Civita Castellana – Riceviamo e pubblichiamo – Grande partecipazione di pubblico alla conferenza “Le piante alimurgiche della Tuscia: riscoperta delle piante spontanee commestibili” tenuta dal botanico Enrico Scarici presso il museo della Ceramica Casimiro Marcantoni.
L’incontro è stato tenuto dal botanico Enrico Scarici sabato 21 gennaio.
Hanno partecipato alla conferenza portando i saluti istituzionali il presidente della soc. coop. Girolamo Fabrizio, società gestore del museo, Cristina Bugiotti e la direttrice del museo Paola Guerrini.
Presente anche l’assessore alla Cultura del comune di Civita Castellana Vanessa Losurdo.

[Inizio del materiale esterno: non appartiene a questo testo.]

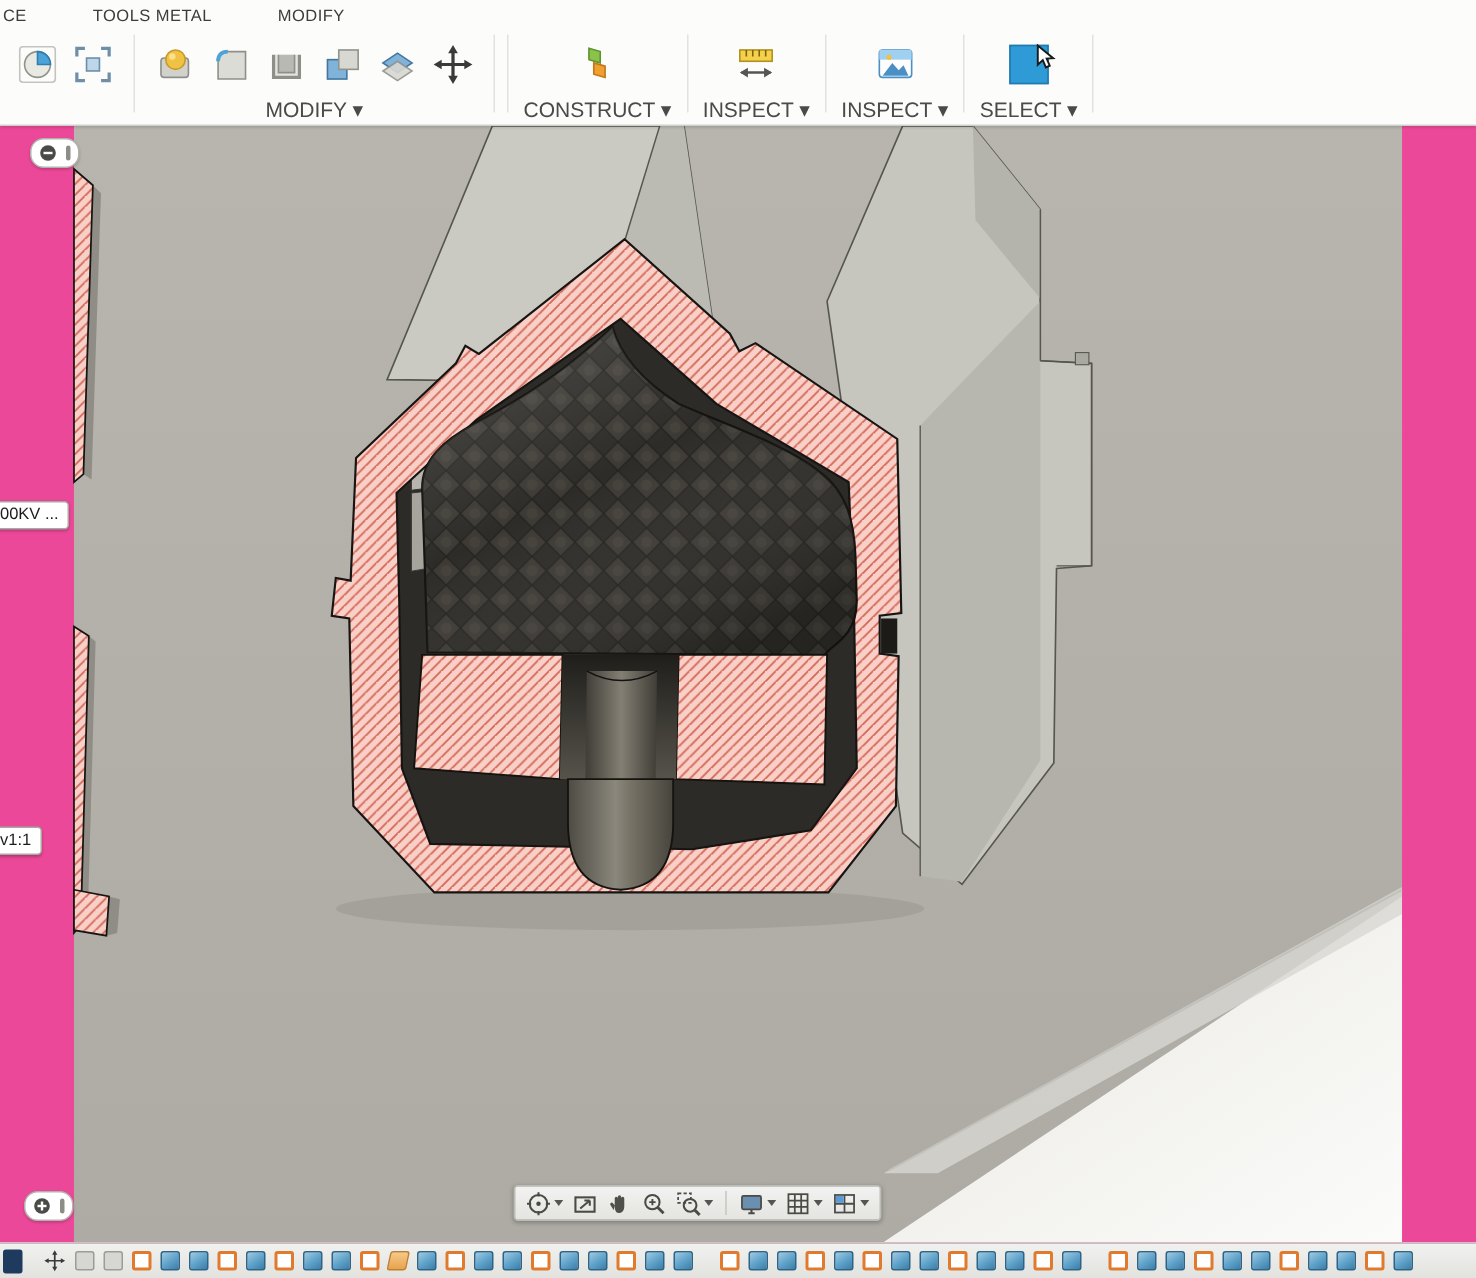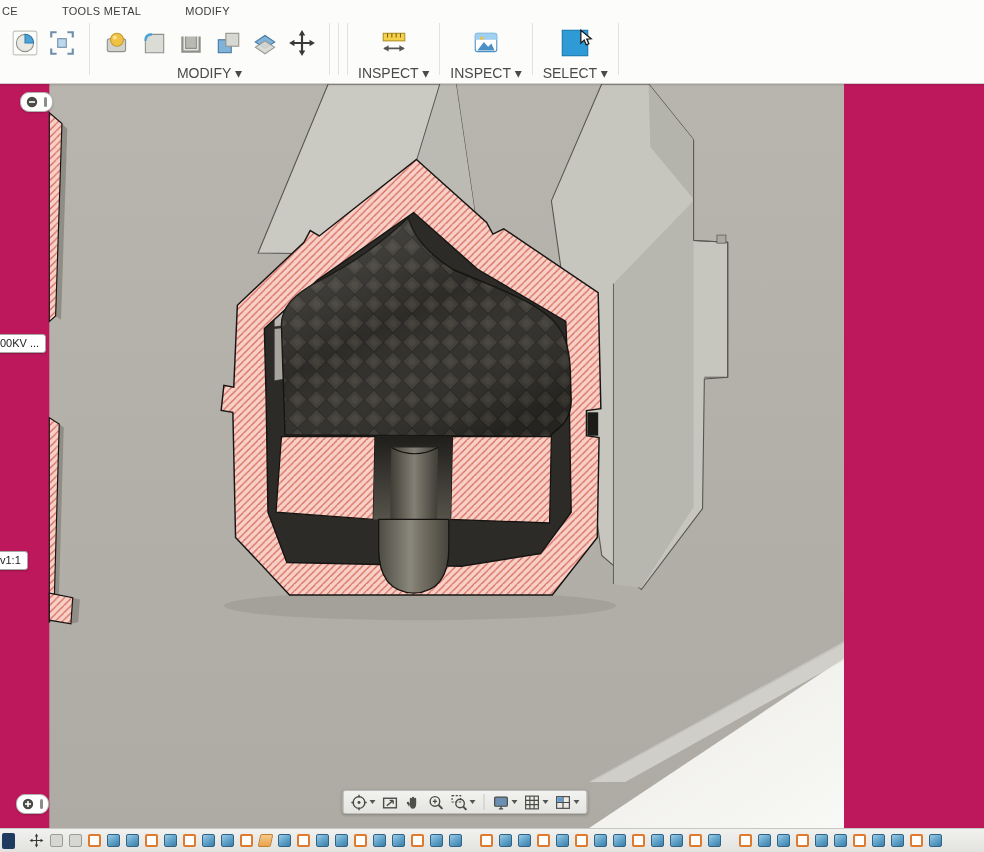--- a/index.html
+++ b/index.html
@@ -4,7 +4,7 @@
 <style>
   html,body{margin:0;padding:0;background:#888;}
   #app{position:relative;width:984px;height:852px;overflow:hidden;
-       font-family:"Liberation Sans",sans-serif;background:#be185d;-webkit-user-select:none;user-select:none;text-align:center;}
+       font-family:"Liberation Sans",sans-serif;background:#ec4899;-webkit-user-select:none;user-select:none;text-align:center;}
 
   
   #toolbar{position:absolute;top:0;left:0;width:984px;height:83px;background:#fcfcfb;

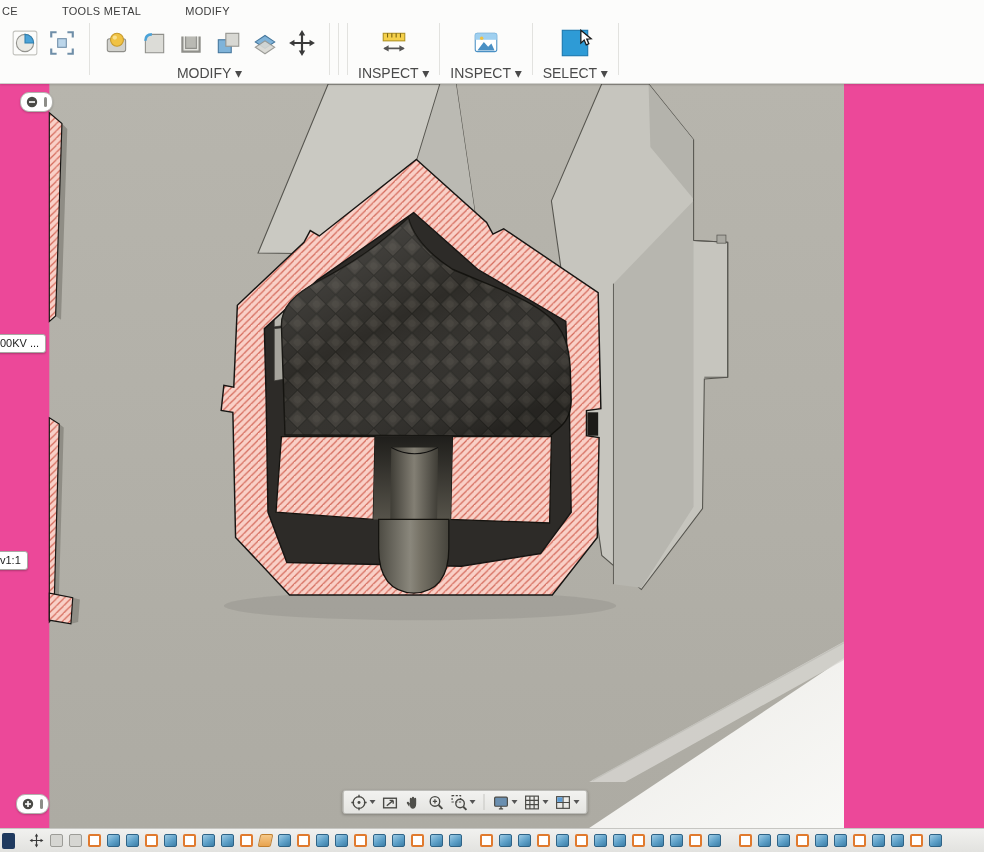--- a/index.html
+++ b/index.html
@@ -138,6 +138,17 @@
 
       <div class="gsep"></div>
 
+      <div class="group">
+        <div class="gicons">
+          <div class="tbtn">
+            <svg width="28" height="28" viewBox="0 0 26 26">
+              <path d="M8 3 L15 5 V12 L8 10 Z" fill="#8bc34a" stroke="#5f9330"></path>
+              <path d="M11 12 L18 14 V21 L11 19 Z" fill="#f0a030" stroke="#c07818"></path>
+            </svg>
+          </div>
+        </div>
+        <div class="glabel">CONSTRUCT ▾</div>
+      </div>
 
       <div class="gsep"></div>
 

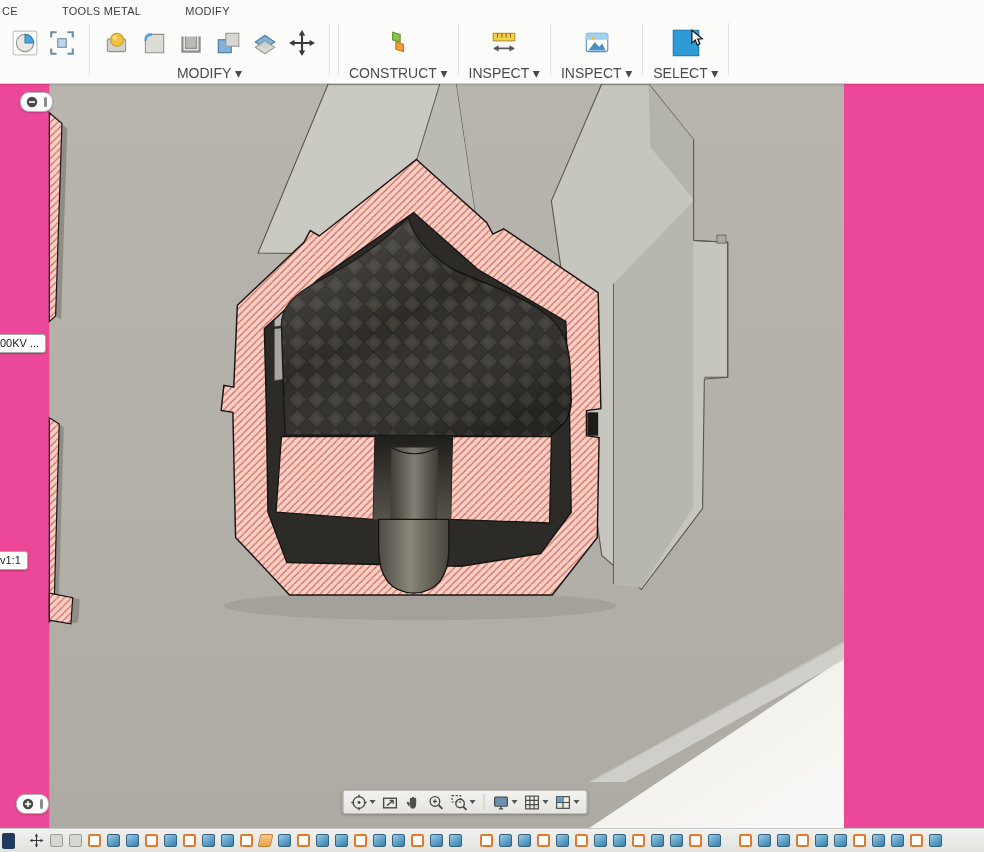--- a/index.html
+++ b/index.html
@@ -20,7 +20,7 @@
   .gsep{width:1px;height:52px;background:#e2e2df;margin:2px 4px 0 4px;align-self:flex-start;}
 
   
-  #viewport{position:absolute;top:83px;left:0;width:844px;height:745px;overflow:hidden;}
+  #viewport{position:absolute;top:83px;left:0;width:984px;height:745px;overflow:hidden;}
   #scene{position:absolute;top:0;left:0;}
 
   .float-label{position:absolute;background:#ffffff;border:1px solid #a9a9a4;color:#1c1c1c;

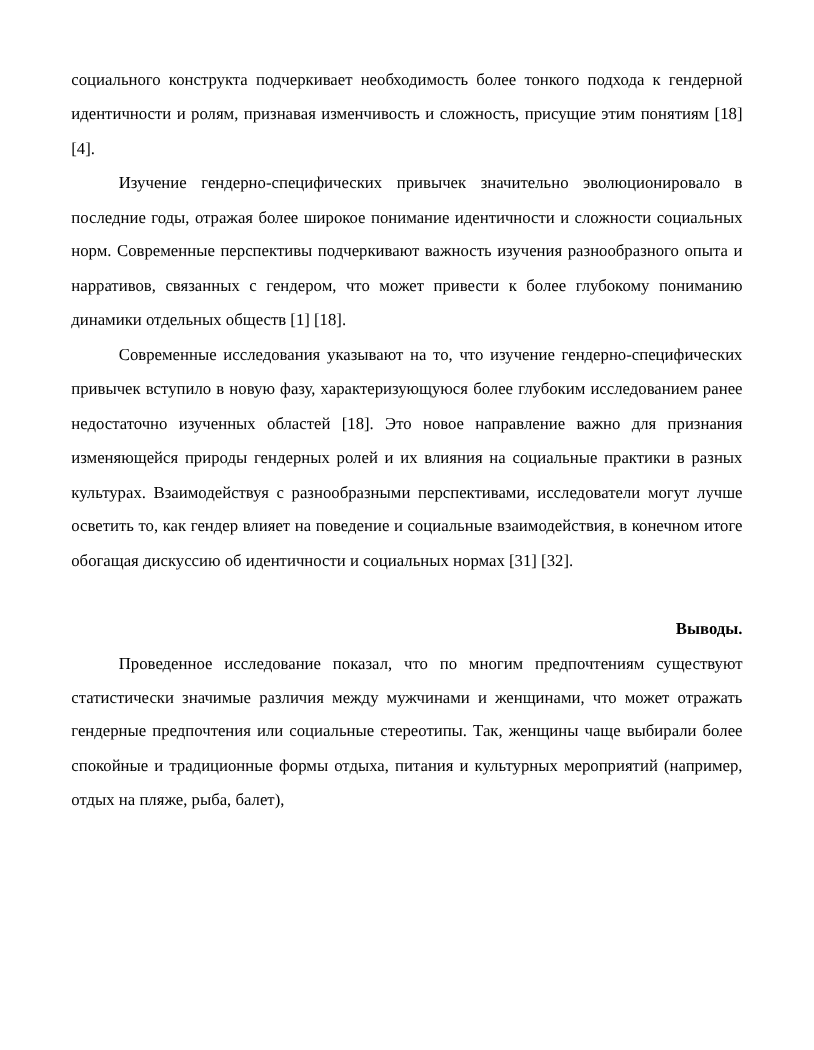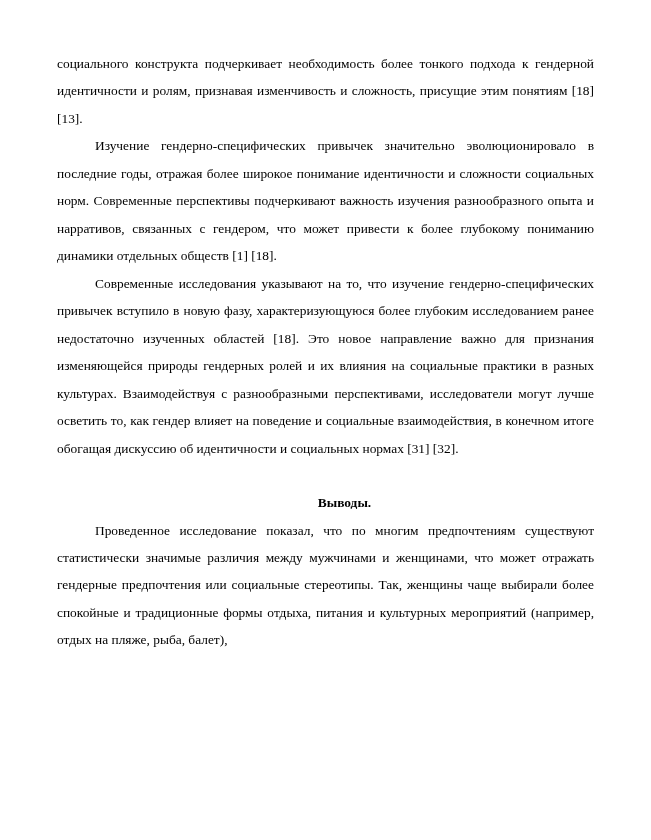--- a/index.html
+++ b/index.html
@@ -51,7 +51,7 @@
 <div class="page">
   <div class="doc-body">
 
-    <p class="para noindent">социального конструкта подчеркивает необходимость более тонкого подхода к гендерной идентичности и ролям, признавая изменчивость и сложность, присущие этим понятиям [18][13].</p>
+    <p class="para noindent">социального конструкта подчеркивает необходимость более тонкого подхода к гендерной идентичности и ролям, признавая изменчивость и сложность, присущие этим понятиям [18][4].</p>
 
 
     <p class="para">Изучение гендерно-специфических привычек значительно эволюционировало в последние годы, отражая более широкое понимание идентичности и сложности социальных норм. Современные перспективы подчеркивают важность изучения разнообразного опыта и нарративов, связанных с гендером, что может привести к более глубокому пониманию динамики отдельных обществ [1] [18].</p>

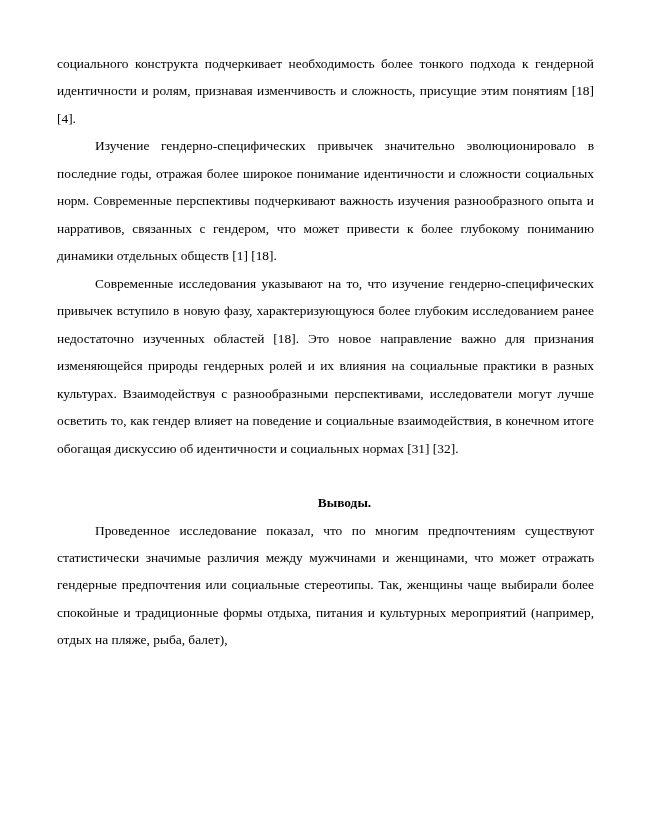--- a/index.html
+++ b/index.html
@@ -39,7 +39,7 @@
     margin: 0;
     text-indent: 38px;
     font-weight: bold;
-    text-align: center;
+    text-align: right;
   }
   .spacer-line {
     height: 27px;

Il botanico ha accompagnato il numeroso pubblico presente alla riscoperta delle piante mangerecce mostrando e facendo toccare con mano campioni di piante spontanee appena raccolte.
“Un tempo le erbe spontanee erano una componente integrante e insostituibile per il sostentamento delle popolazioni – ha detto Scarici -. La loro conoscenza ed utilizzo sono fortemente collegati alla cultura del territorio e, quindi, alla conservazione anche di saperi e tradizioni locali, ormai relegati a poche persone anziane, soprattutto delle aree rurali. La Tuscia vanta una ricca tradizione in tal senso, favorita da un territorio variegato e ricco dal punto di vista botanico.
È un dovere, oggi, trasmettere alle nuove generazioni sempre più inserite in un mondo globalizzato e omologato, questo antichi saperi per poterli apprezzare e, a loro volta, tramandare”.